Biography
Stephens was the son of Frederic George Stephens, Pre-Raphaelite artist and art critic, and his wife, the artist Rebecca Clara (née Dalton). He was apprenticed in the workshops of the Metropolitan Railway in 1881. From there he went on to become an assistant engineer during the building of the Cranbrook and Paddock Wood Railway, which was opened in 1892. In 1894 he became an associate member of the Institution of Civil Engineers which allowed him to design and build railways in his own right.
He immediately set about his lifetime's project of building light railways for rural areas. Most of his projects were to be planned and built under the terms of the 1896 Light Railways Act. His first two independently built railways, the Rye and Camber Tramway and the Hundred of Manhood and Selsey Tramway, predated this but he built the first railway under that Act: the Rother Valley Railway (later to become the Kent and East Sussex Railway).
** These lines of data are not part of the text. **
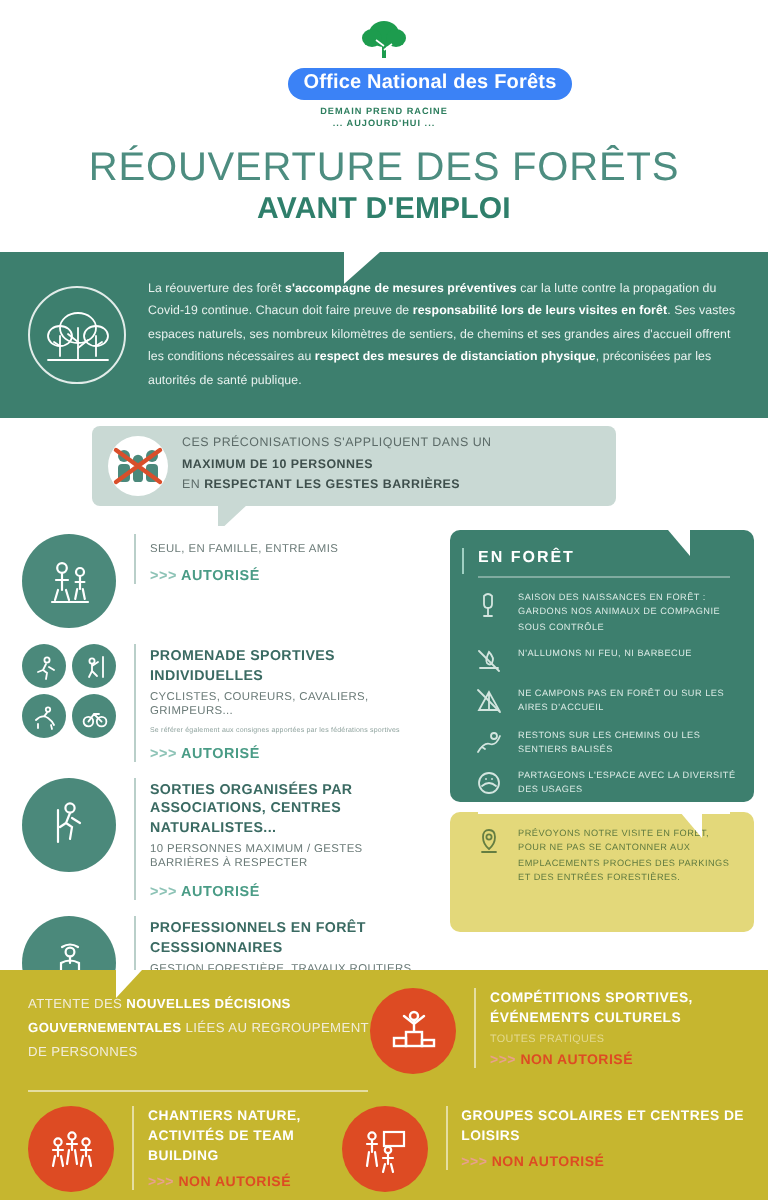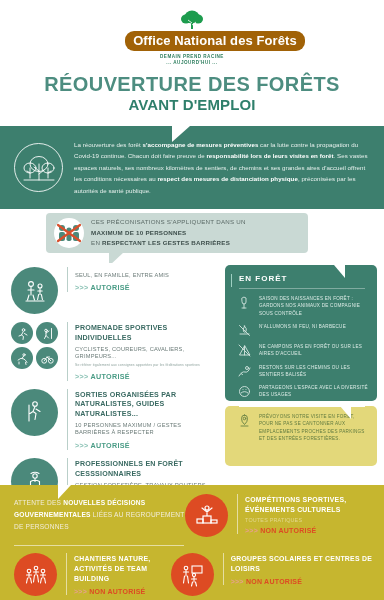--- a/index.html
+++ b/index.html
@@ -14,32 +14,32 @@
   
   .header{height:126px;background:#fff;position:relative;}
   .logo-wrap{position:absolute;left:0;right:0;top:9px;text-align:center;}
   .logo-badge{
     display:inline-block;position:relative;
   }
   .logo-tree{
     width:30px;height:22px;margin:0 auto;display:block;
   }
   .logo-pill{
-    display:inline-block;background:#a16207;color:#fff;
-    font-size:13px;font-weight:bold;letter-spacing:.1px;
+    display:inline-block;background:#3b82f6;color:#fff;
+    font-size:10px;font-weight:bold;letter-spacing:.1px;
     padding:2.5px 8px;border-radius:9px;white-space:nowrap;
     margin-top:-4px;position:relative;margin-left:46px;
   }
   .logo-tag{
     color:#2d7e5e;font-size:4.6px;letter-spacing:.5px;
     line-height:1.5;margin-top:3px;font-weight:bold;
   }
   .title-main{
     position:absolute;left:0;right:0;top:73px;text-align:center;
-    color:#4d8d80;font-size:20px;letter-spacing:.4px;font-weight:700;
+    color:#4d8d80;font-size:20px;letter-spacing:.4px;font-weight:400;
   }
   .title-sub{
     position:absolute;left:0;right:0;top:96px;text-align:center;
     color:#2f7f6b;font-size:15px;font-weight:bold;letter-spacing:.1px;
   }
 
   
   .intro{
     position:relative;background:#3d7f6e;height:83px;
     display:flex;align-items:center;padding:0 14px;box-sizing:border-box;
@@ -312,21 +312,21 @@
           <div class="circ">
             <svg width="24" height="26" viewBox="0 0 24 26">
               <g fill="none" stroke="#ffffff" stroke-width="1.1" stroke-linecap="round">
                 <circle cx="12" cy="5" r="2.3"></circle>
                 <path d="M12 7.5 l-2 5 l3 2 l-1 6 M10 12.5 l-3 2 M13 10 l4 2.5 M6 6 v16"></path>
               </g>
             </svg>
           </div>
         </div>
         <div class="act-body">
-          <div class="act-title">SORTIES ORGANISÉES PAR NATURALISTES, GUIDES NATURALISTES...</div>
+          <div class="act-title">SORTIES ORGANISÉES PAR ASSOCIATIONS, CENTRES NATURALISTES...</div>
           <div class="act-sub">10 PERSONNES MAXIMUM / GESTES BARRIÈRES À RESPECTER</div>
           <div class="act-status"><span class="arr">&gt;&gt;&gt;</span> <span>AUTORISÉ</span></div>
         </div>
       </div>
 
       <div class="act">
         <div class="act-ico">
           <div class="circ">
             <svg width="24" height="26" viewBox="0 0 24 26">
               <g fill="none" stroke="#ffffff" stroke-width="1.1" stroke-linecap="round">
The railways were planned, and some later run, from an office at 23 Salford Terrace in Tonbridge, Kent, which Stephens had rented in 1900 and purchased in 1927. It was characteristic of the Stephens' run railways that they stayed independent of the larger systems that were created following the Grouping under the Railways Act 1921.
Stephens had no close relatives, remaining a bachelor throughout his life. He had few interests outside his railways and his voluntary military service. In 1916, during WWI, Stephens attained the rank of Lieutenant-Colonel in the Territorial Army (TA) with which he had been associated since the 1890s. He continued to support the TA throughout most of the 1920s.
When he died in 1931, the management of his railways was taken over by his former "outdoor assistant", W. H. Austen, who ran them until they closed or were incorporated into the national system in 1948.